African Fashion Equals Big Business

August 29, 2011  |  

With the exception of South Africa, when it comes to the monetary value, there are no specific figures for the African industry’s worth as a whole but Shobanjo says it is potentially worth billions of dollars. She uses the example of SUNO New York, which produces out of Kenya using SOKO Kenya, a co-op that involves local artisans. It recently partnered with ASOS for its Autumn/Winter 2011 collection. It is Shobanjo’s belief that more initiatives like SOKO Kenya, is what Africa needs because it “drives global exports while creating fair employment for locals.
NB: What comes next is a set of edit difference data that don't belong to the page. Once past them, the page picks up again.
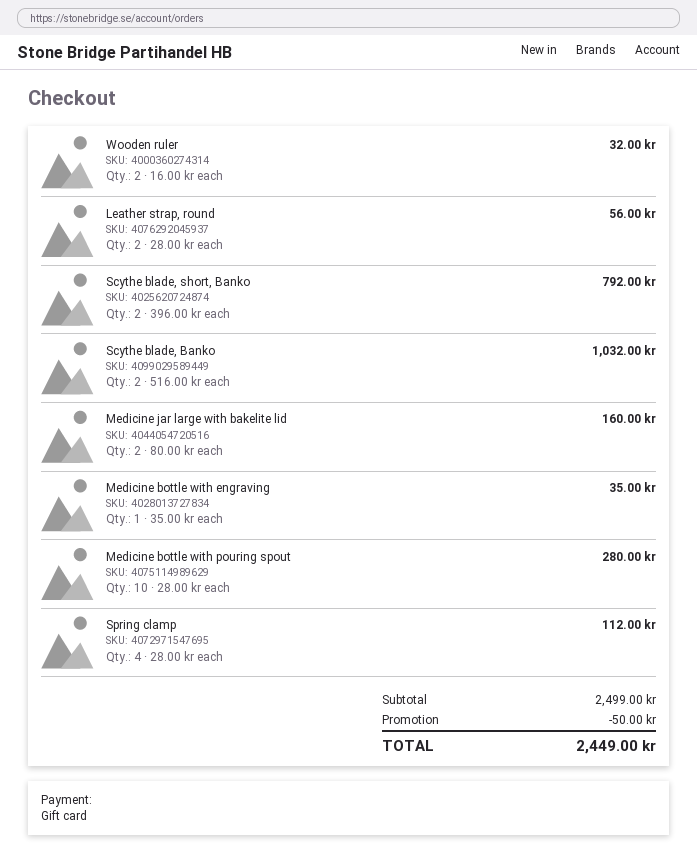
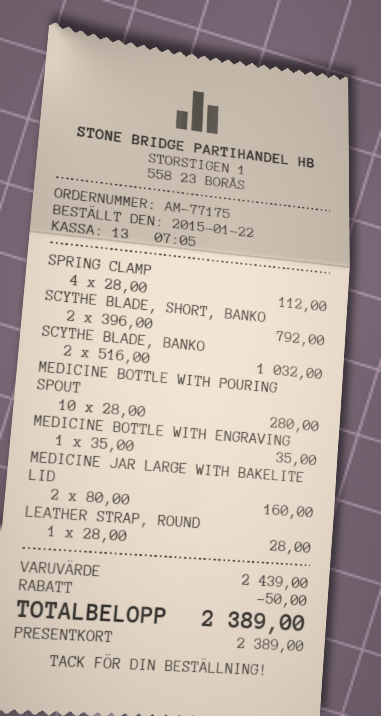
Wooden ruler: 2 x 16.00 = 32.00 -> none
Leather strap, round: 2 x 28.00 = 56.00 -> 1 x 28.00 = 28.00
subtotal: 2499.00 -> 2439.00
total: 2449.00 -> 2389.00

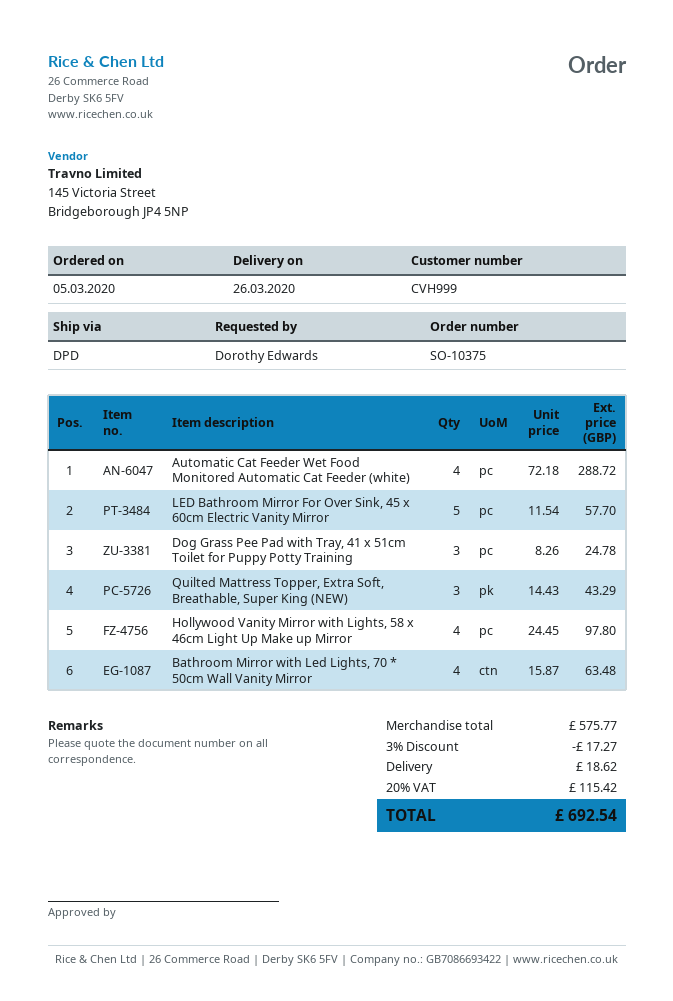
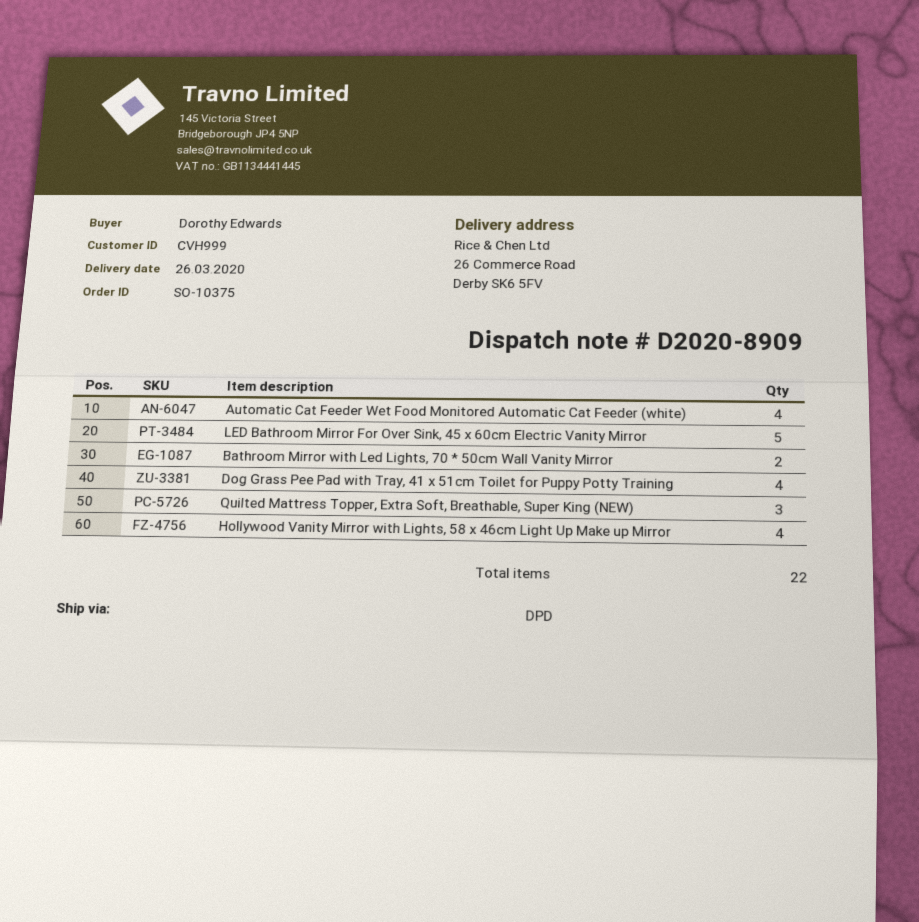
Dog Grass Pee Pad with Tray, 41 x 51cm Toilet for Puppy Potty Training: 3 -> 4
Bathroom Mirror with Led Lights, 70 * 50cm Wall Vanity Mirror: 4 -> 2

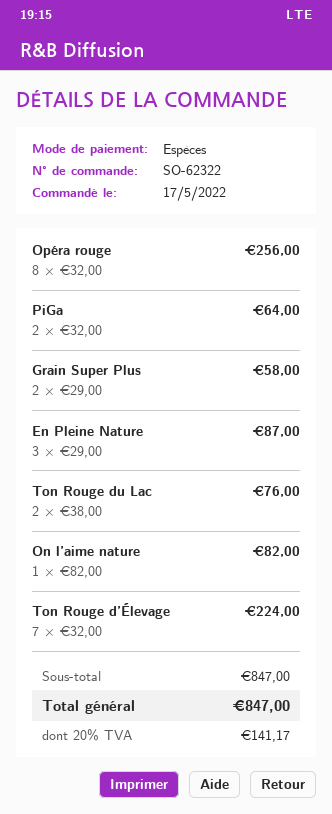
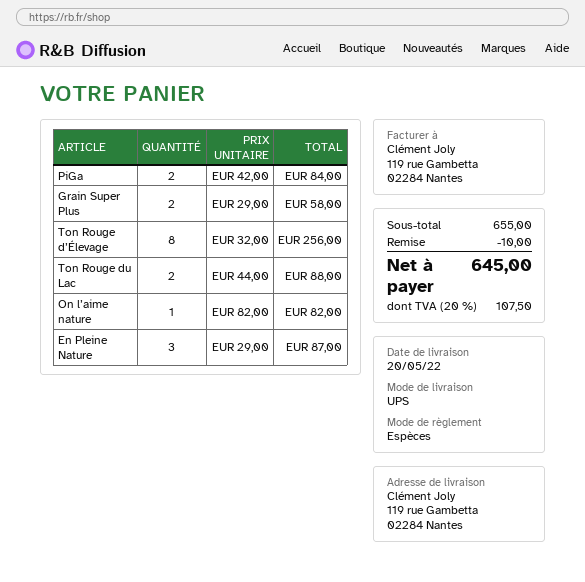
Opéra rouge: 8 x 32.00 = 256.00 -> none
PiGa: 2 x 32.00 = 64.00 -> 2 x 42.00 = 84.00
Ton Rouge du Lac: 2 x 38.00 = 76.00 -> 2 x 44.00 = 88.00
Ton Rouge d’Élevage: 7 x 32.00 = 224.00 -> 8 x 32.00 = 256.00
subtotal: 847.00 -> 655.00
discount: none -> 10.00
tax: 20% = 141.17 -> 20% = 107.50
total: 847.00 -> 645.00

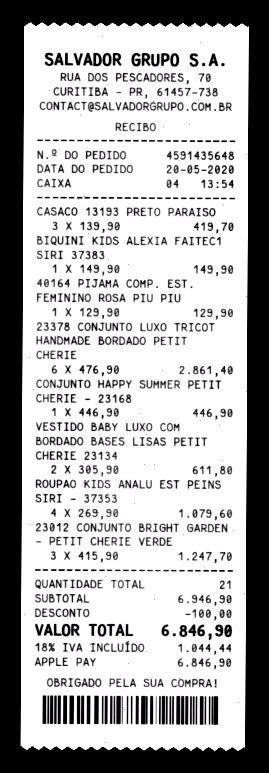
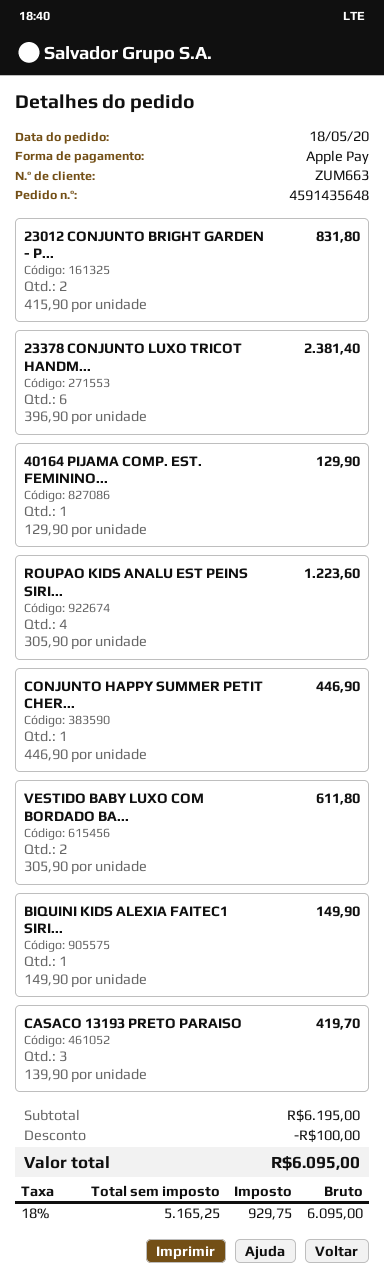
order date: 2020-05-20 -> 2020-05-18
23378 CONJUNTO LUXO TRICOT HANDMADE BORDADO PETIT CHERIE: 6 x 476.90 = 2861.40 -> 6 x 396.90 = 2381.40
ROUPAO KIDS ANALU EST PEINS SIRI - 37353: 4 x 269.90 = 1079.60 -> 4 x 305.90 = 1223.60
23012 CONJUNTO BRIGHT GARDEN - PETIT CHERIE VERDE: 3 x 415.90 = 1247.70 -> 2 x 415.90 = 831.80
subtotal: 6946.90 -> 6195.00
tax: 18% = 1044.44 -> 18% = 929.75
total: 6846.90 -> 6095.00

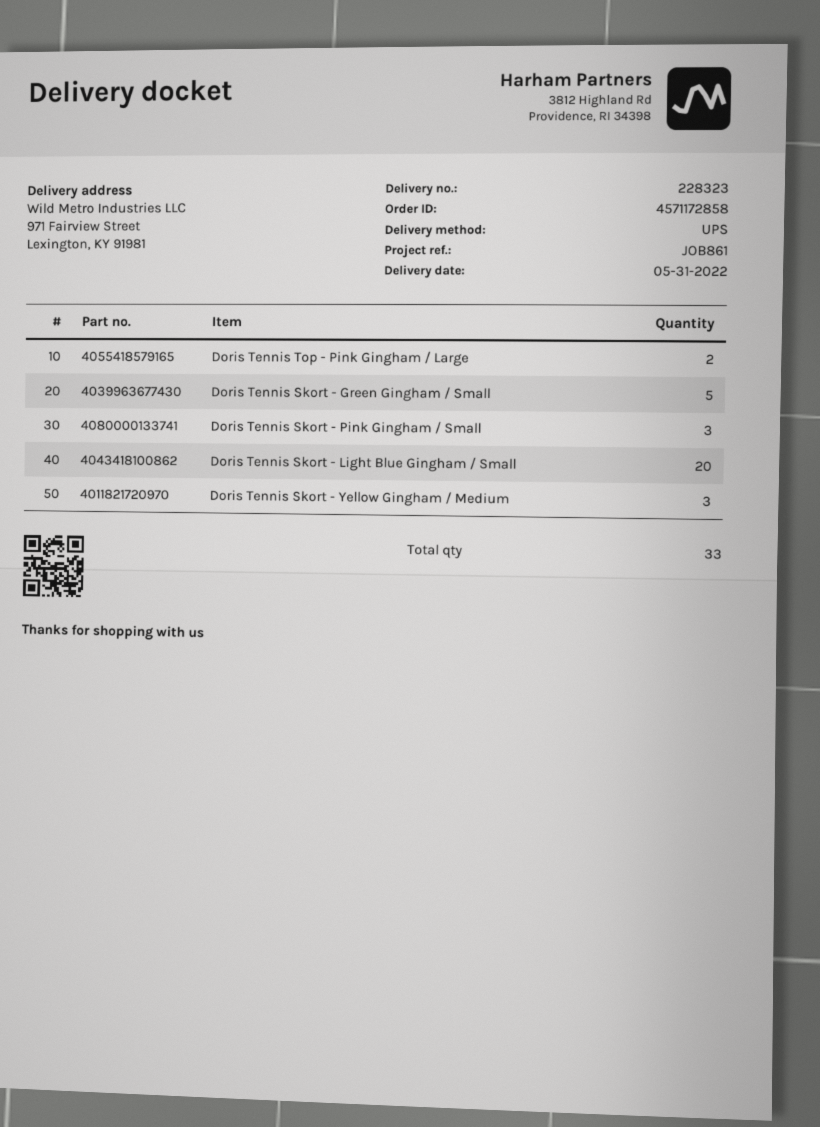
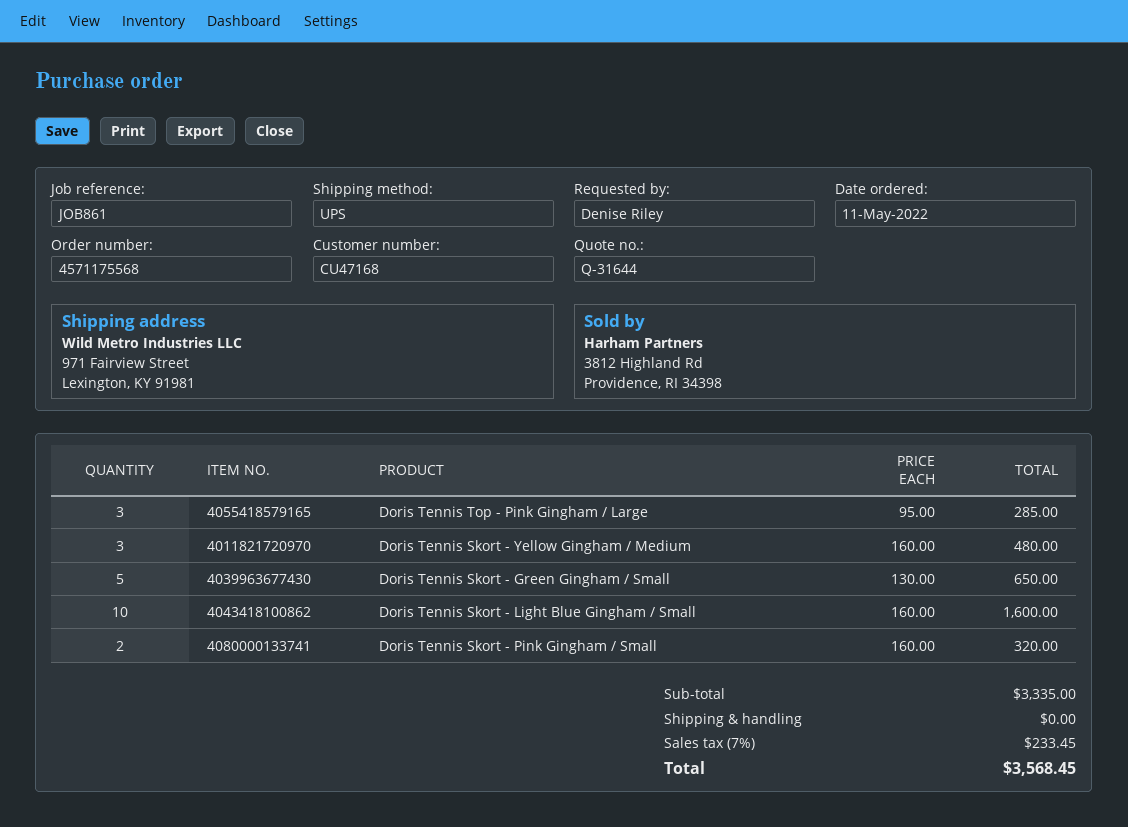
order number: 4571172858 -> 4571175568
Doris Tennis Top - Pink Gingham / Large: 2 -> 3
Doris Tennis Skort - Pink Gingham / Small: 3 -> 2
Doris Tennis Skort - Light Blue Gingham / Small: 20 -> 10

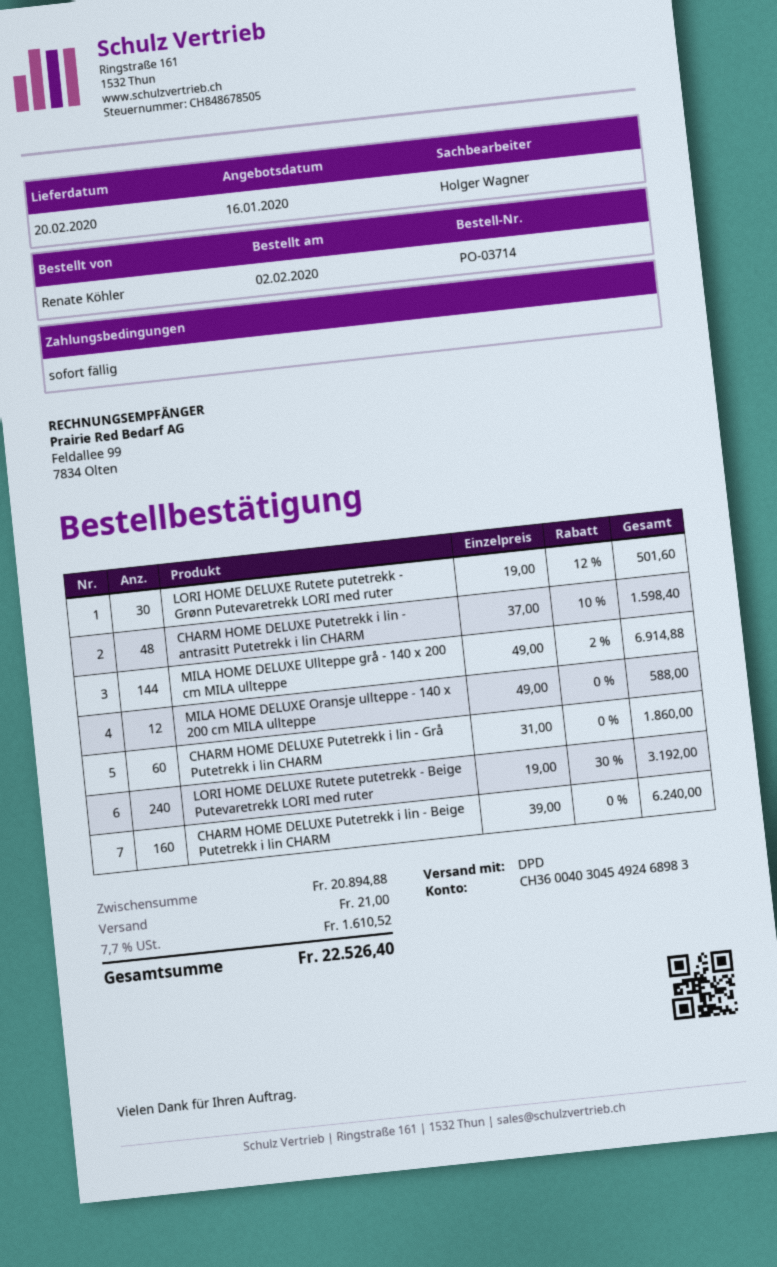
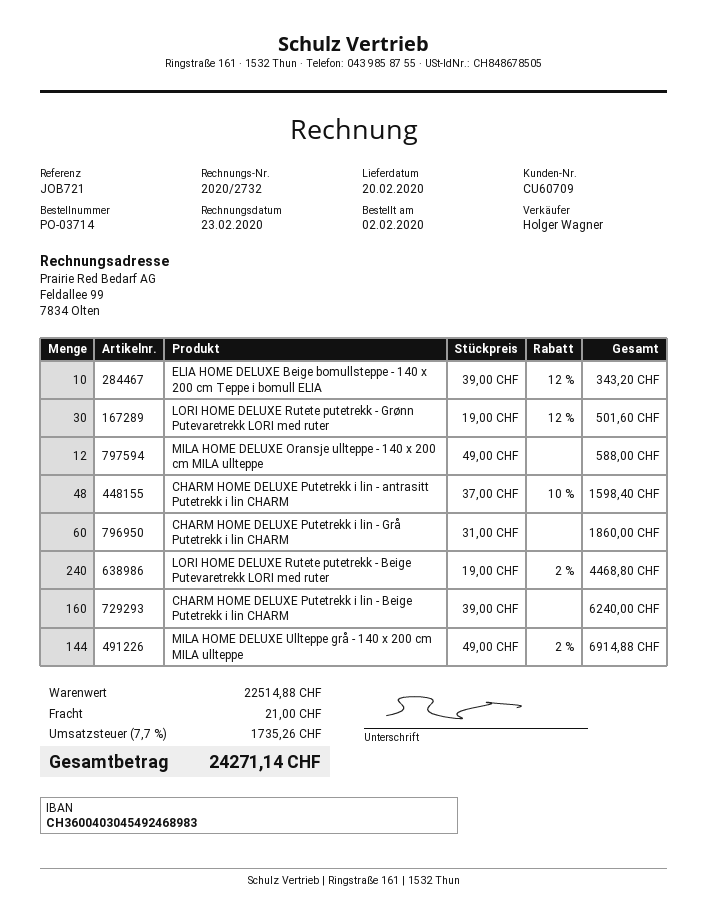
LORI HOME DELUXE Rutete putetrekk - Beige Putevaretrekk LORI med ruter: 240 x 19.00 - 30% = 3192.00 -> 240 x 19.00 - 2% = 4468.80
ELIA HOME DELUXE Beige bomullsteppe - 140 x 200 cm Teppe i bomull ELIA: none -> 10 x 39.00 - 12% = 343.20
subtotal: 20894.88 -> 22514.88
tax: 7.7% = 1610.52 -> 7.7% = 1735.26
total: 22526.40 -> 24271.14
If we get this right, I have no doubt that the industry could be worth billions in a short space of time.”

To get to a point where the industry is worth billions, there are hurdles to overcome, visibility for the designers and their work being one of the biggest. Runway events aimed at showcasing African designers has “played a major role” in giving them much needed exposure according to Zi, owner of Zed Eye. But Shobanjo says while African designers are more visible thanks to the internet, their Western counterparts still get most of the attention. “African designers, bloggers, photographers, stylists and magazines editors and publishers are 99.9 percent responsible for the shift in focus to African fashion. You see beautiful work in Africa and then maybe you get a Marc Jacobs collection which has the same elements, and that is lauded by international press as “genius and original”. However, for as many features as that collection gets, one or two African designers will get 1/1000th of exposure for a similarly good collection. Fashion is ultimately a business.”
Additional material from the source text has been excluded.